Best Man by Owen Lewis

Reviewed by Alice Merry

Best Man is a tough and beautiful reflection on the troubled life and death of Owen Lewis’ brother, and the impact of this loss on his family. The poet introduces his brother’s death paradoxically: “And I’ve never known how to think | about your end, so, often I just don’t.” Yet his brother’s death is a persistent, almost claustrophobic, presence in the book, like “a termite in the wood | of your brain”. Again and again, it seems that it is not the poet remembering, but the past intruding on his present life.

As the book progresses, there is a feeling of coming to terms with those memories – of making sense of them in the present. In ‘Introducing’, the brother’s presence is celebrated and welcomed, as he fulfils the role suggested by the book’s title: “Come with me. | Everyone, generations, will be | there, you’ll ride on my shoulder – | Best Man!”
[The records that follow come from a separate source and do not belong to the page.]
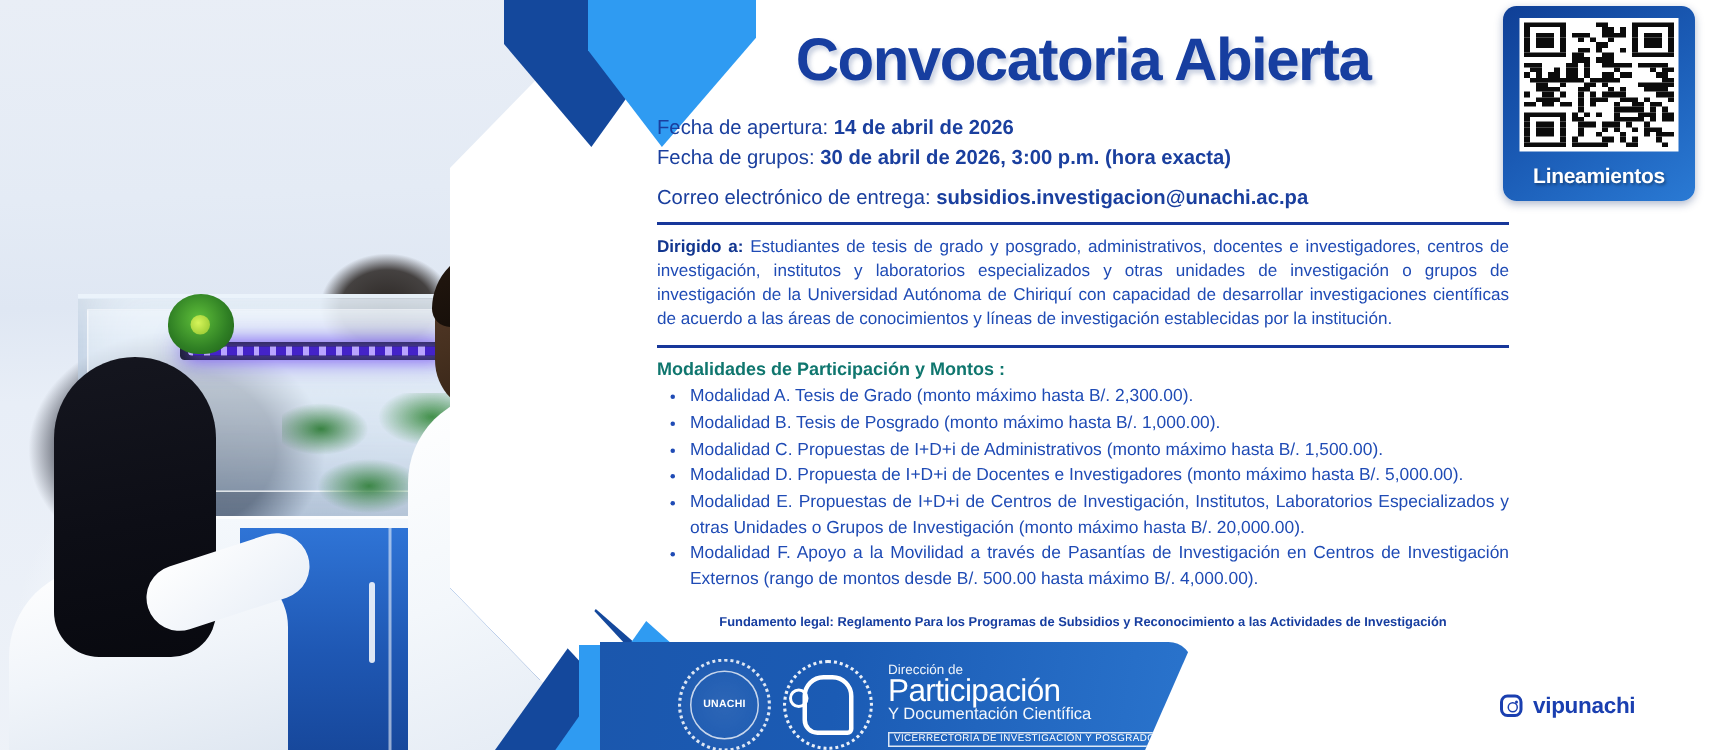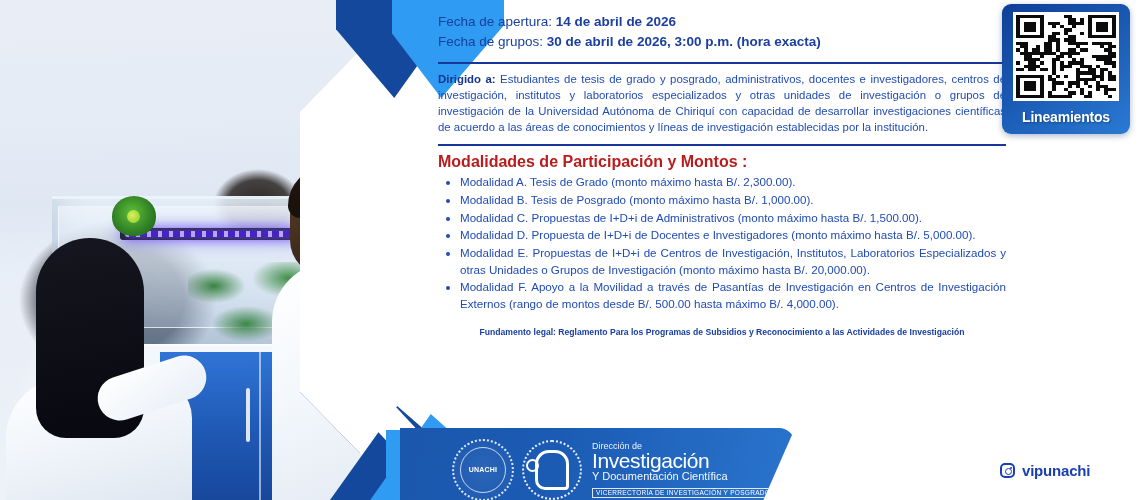--- a/index.html
+++ b/index.html
@@ -274,6 +274,7 @@
   </div>
 
   <div class="content">
+    <div class="title">Convocatoria Abierta</div>
 
     <div class="dates">
       <div>

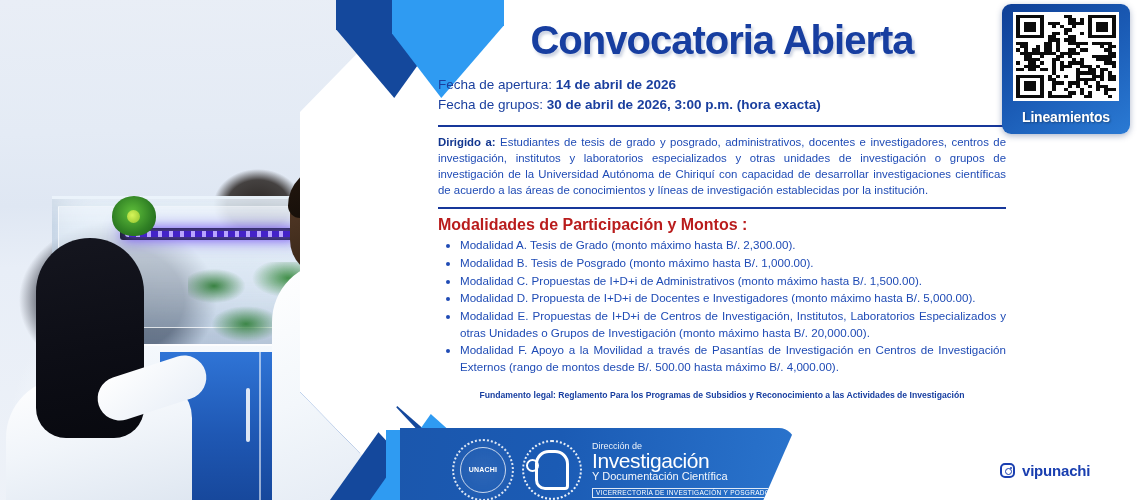--- a/index.html
+++ b/index.html
@@ -287,6 +287,10 @@
       </div>
     </div>
 
+    <div class="email-line">
+      <span>Correo electrónico de entrega:</span>
+      <b>subsidios.investigacion@unachi.ac.pa</b>
+    </div>
 
     <div class="rule"></div>
 

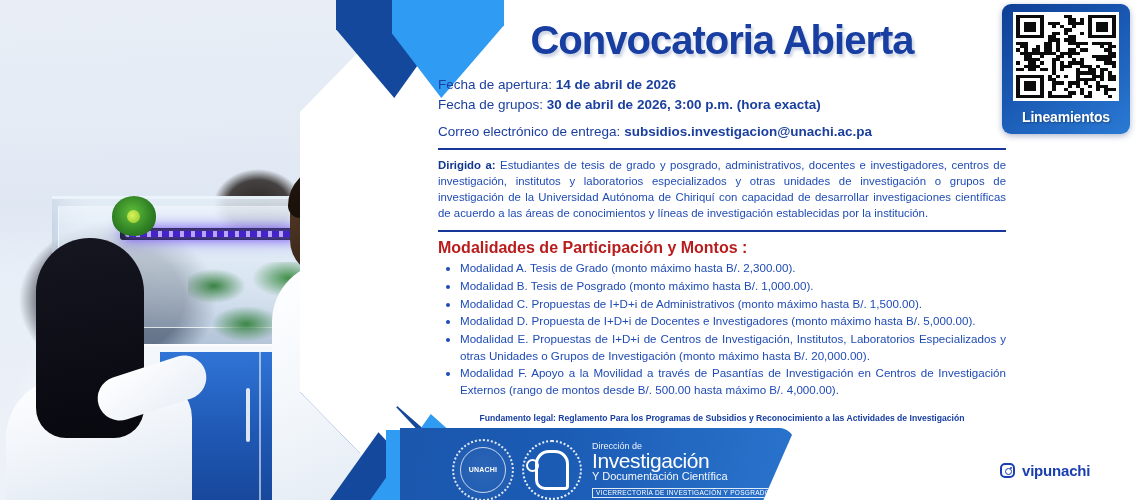--- a/index.html
+++ b/index.html
@@ -187,7 +187,7 @@
     color:#1f4bb5;font-size:11.4px;line-height:1.42;text-align:justify;
   }
   .dirigido b{color:#12368f;font-weight:bold;}
-  .mod-head{color:#b91c1c;font-size:16px;font-weight:bold;margin-top:2px;}
+  .mod-head{color:#0f766e;font-size:12px;font-weight:bold;margin-top:2px;}
   ul.mods{margin:3px 0 0 0;padding-left:22px;color:#1f4bb5;font-size:11.6px;line-height:1.44;}
   ul.mods li{margin-bottom:1px;text-align:justify;}
   .legal{

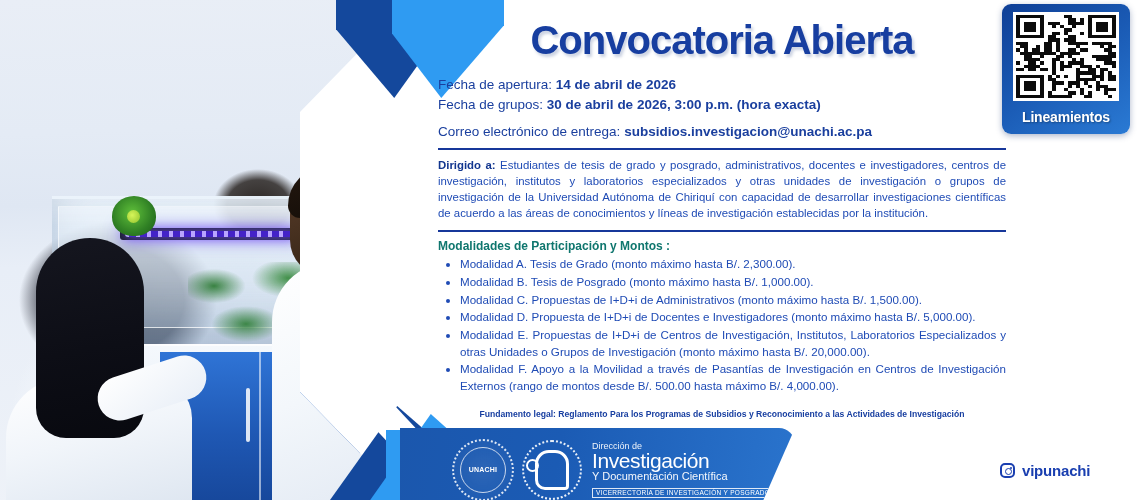--- a/index.html
+++ b/index.html
@@ -266,7 +266,7 @@
       </div>
       <div class="dir-text">
         <div class="dir-1">Dirección de</div>
-        <div class="dir-2">Investigación</div>
+        <div class="dir-2">Participación</div>
         <div class="dir-3">Y Documentación Científica</div>
         <div class="dir-4">VICERRECTORÍA DE INVESTIGACIÓN Y POSGRADO</div>
       </div>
This complicated give and take between the person remembering and the person remembered is signposted to the reader in the prologue (which is also, according to its title, a “Post Script”): “Taking every memory that came to me like a hand in the dark, | sometimes leading, sometimes waiting to be led, sometimes grabbing for your hand to wrestle | in the night”. It is hard to not to read this poem, and book, more broadly: as a signpost for loving through loss, pain and paradox, and in the end, choosing a place for memories in the present.